Although I’d been wishing for twins for quite some time, the conventional opinion regarding them is that nothing short of heredity or fertility drugs (and a few other set factors such as maternal age, race, and greater than average height and weight) can influence the chances of conceiving twins. So I just wished, without thinking there was anything I could do about it.
However, a few weeks ago, my husband suggested that if we prayed for twins, God would send them to us. After all, we prayed for him to help us come to Italy, and he did. He’s answered many other prayers in my life too. I pondered my husband’s suggestion for several days, and determined that I should indeed start praying for twins (although my baby now is not quite one, and we won’t be trying for another until next April when he’s older and our new international insurance will cover a birth).
Shortly after I decided this, I was doing shivasana after my yoga practice, and praying as I often do during that time. Suddenly, my mind was opened to an understanding of how God would help me conceive twins. Rather than just praying for him to send them to me, I thought, I should pray for him to help me learn how to help my body conceive twins.

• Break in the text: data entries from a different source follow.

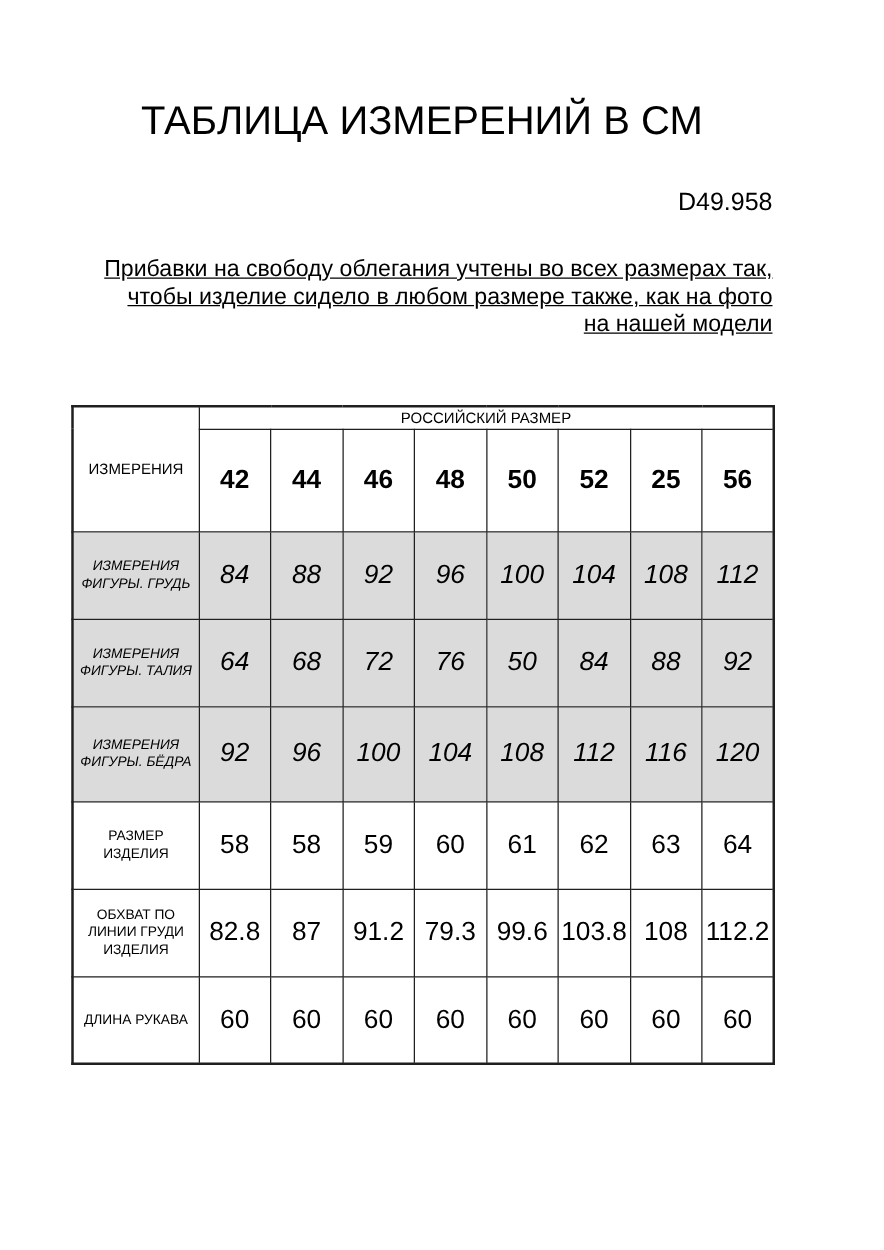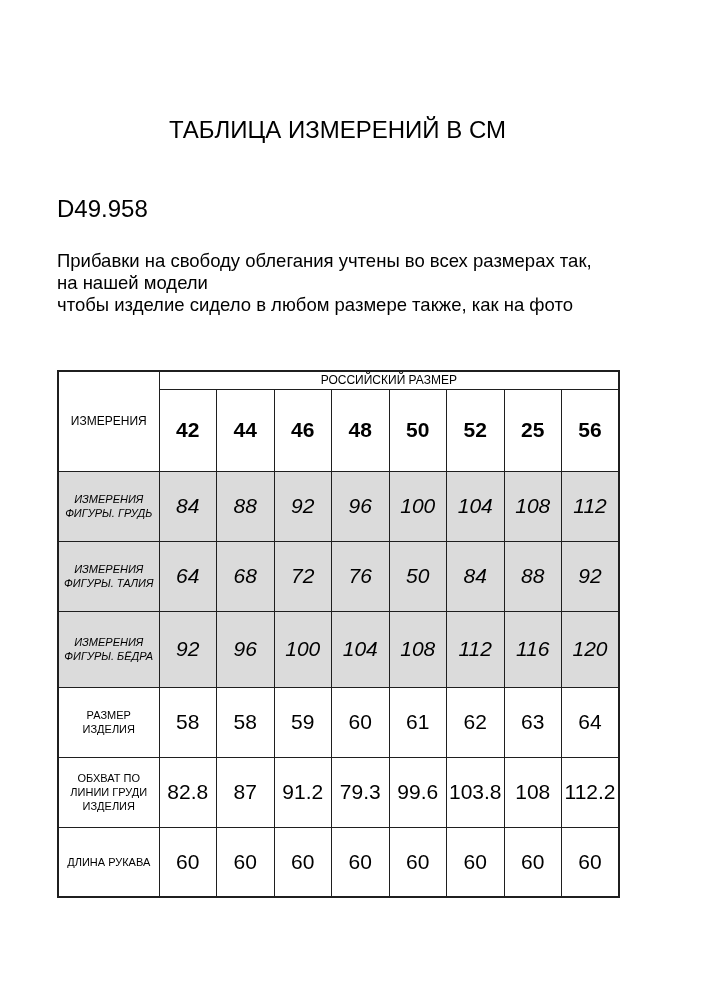--- a/index.html
+++ b/index.html
@@ -27,8 +27,8 @@
   }
   .title{
     margin:0;
-    padding-top:114px;
-    font-size:24px;
+    padding-top:80px;
+    font-size:32px;
     font-weight:400;
     line-height:32px;
     text-align:center;

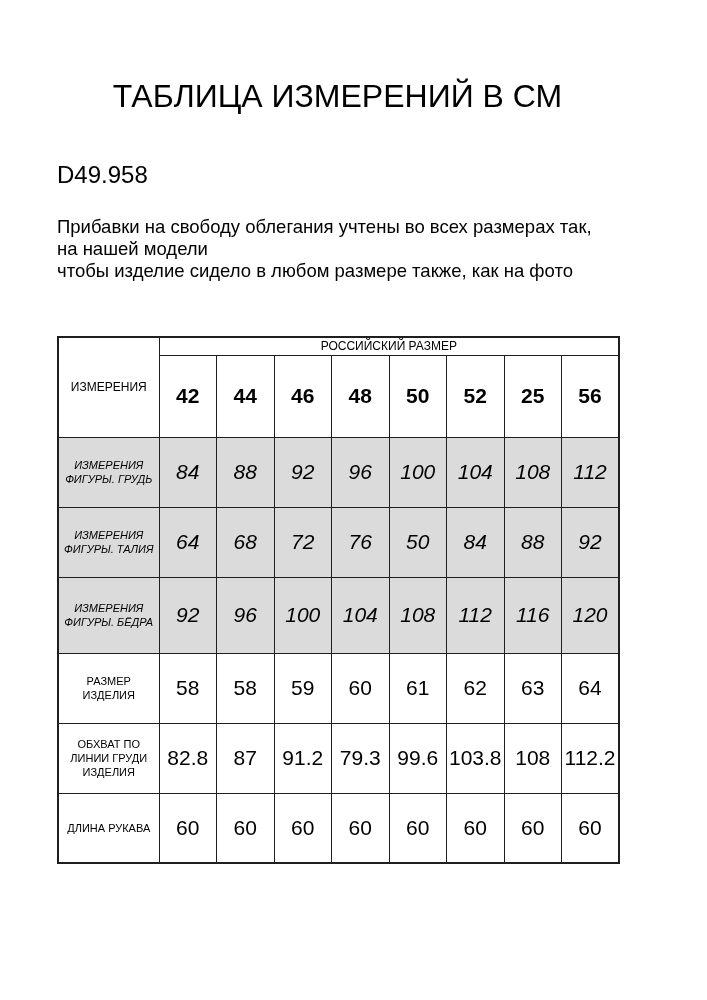--- a/index.html
+++ b/index.html
@@ -35,10 +35,10 @@
     white-space:nowrap;
   }
   .code{
-    margin-top:52px;
-    font-size:24px;
+    margin-top:40px;
+    font-size:20px;
     line-height:21px;
-    text-align:left;
+    text-align:right;
   }
   .note{
     margin:31px 0 0 0;

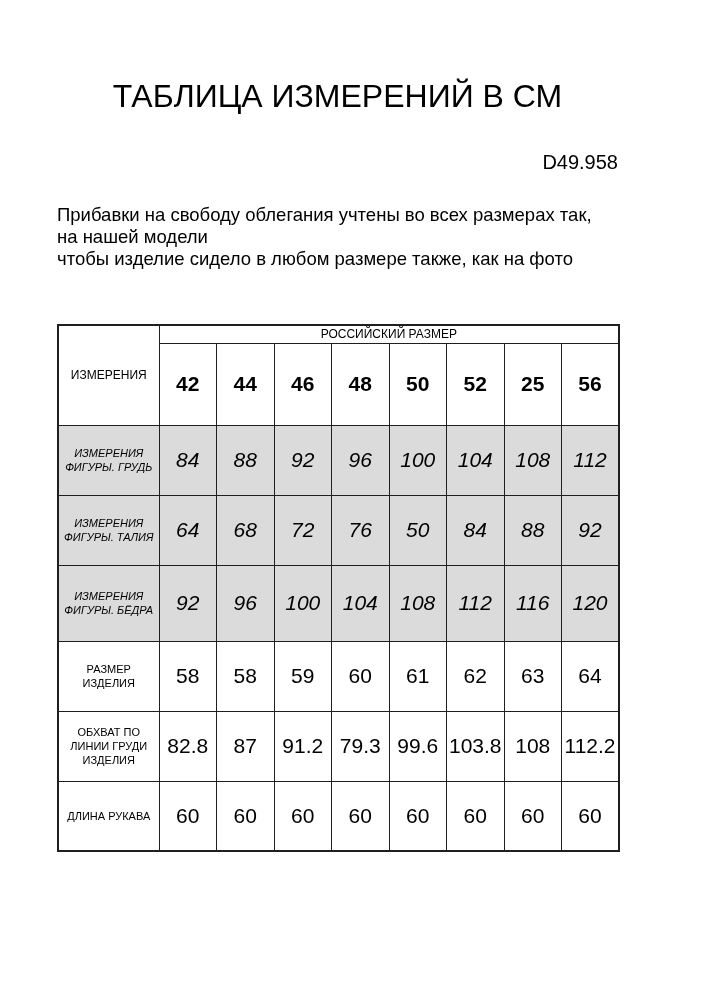--- a/index.html
+++ b/index.html
@@ -44,7 +44,8 @@
     margin:31px 0 0 0;
     font-size:18.5px;
     line-height:22px;
-    text-align:left;
+    text-align:right;
+    text-decoration:underline;
   }
   .note-line{
     display:block;

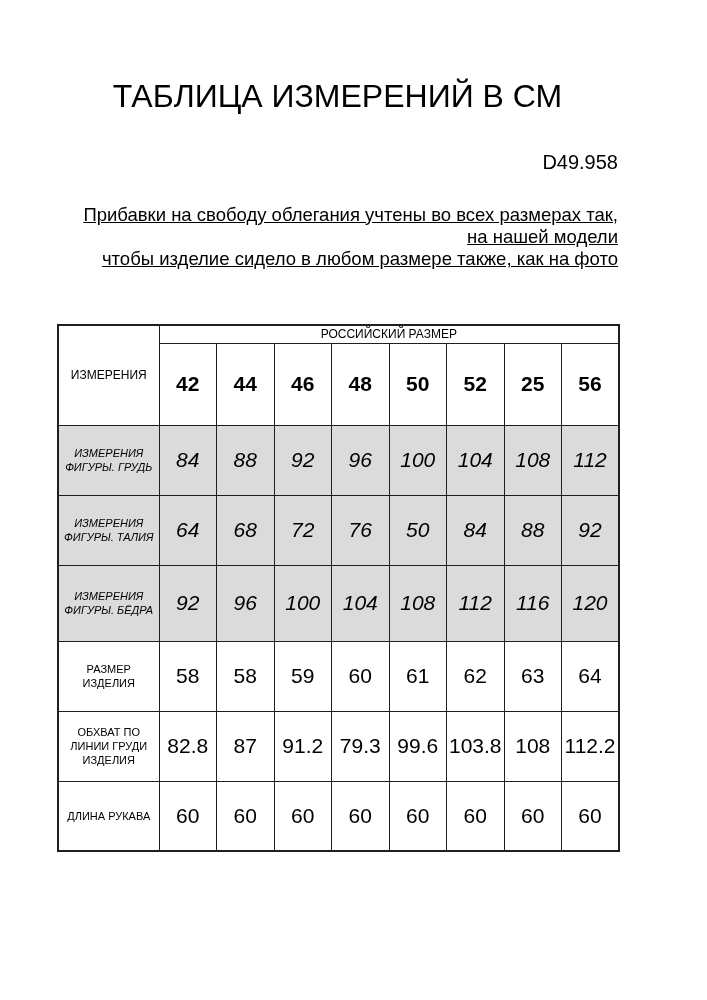--- a/index.html
+++ b/index.html
@@ -108,8 +108,8 @@
 
     <p class="note">
       <span class="note-line">Прибавки на свободу облегания учтены во всех размерах так,</span>
+      <span class="note-line">чтобы изделие сидело в любом размере также, как на фото</span>
       <span class="note-line">на нашей модели</span>
-      <span class="note-line">чтобы изделие сидело в любом размере также, как на фото</span>
     </p>
 
     <table class="meas">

It was an interesting paradigm shift. After all, I already know quite a bit about my fertile cycle. I chart when I actually have a fertile cycle (at the moment I have lactation-induced amenorrea; i.e. no period--and hence no ovulation--because I’m nursing). A few days later I was sick with some stomach ailment, and my husband gave me a blessing in which he told me that Heavenly Father would help me to understand my body better as I learned how to conceive twins and worked toward that goal.
Since that day, a few weeks ago, I’ve been searching the internet for ways to naturally increase my chances of having twins. Most of the information I’ve found is on message boards, where I’ve discovered there are quite a few other women with the same desire. Some hear the ticking of a biological clock, some have been told they can only have one more pregnancy, some would just like twins. Like me.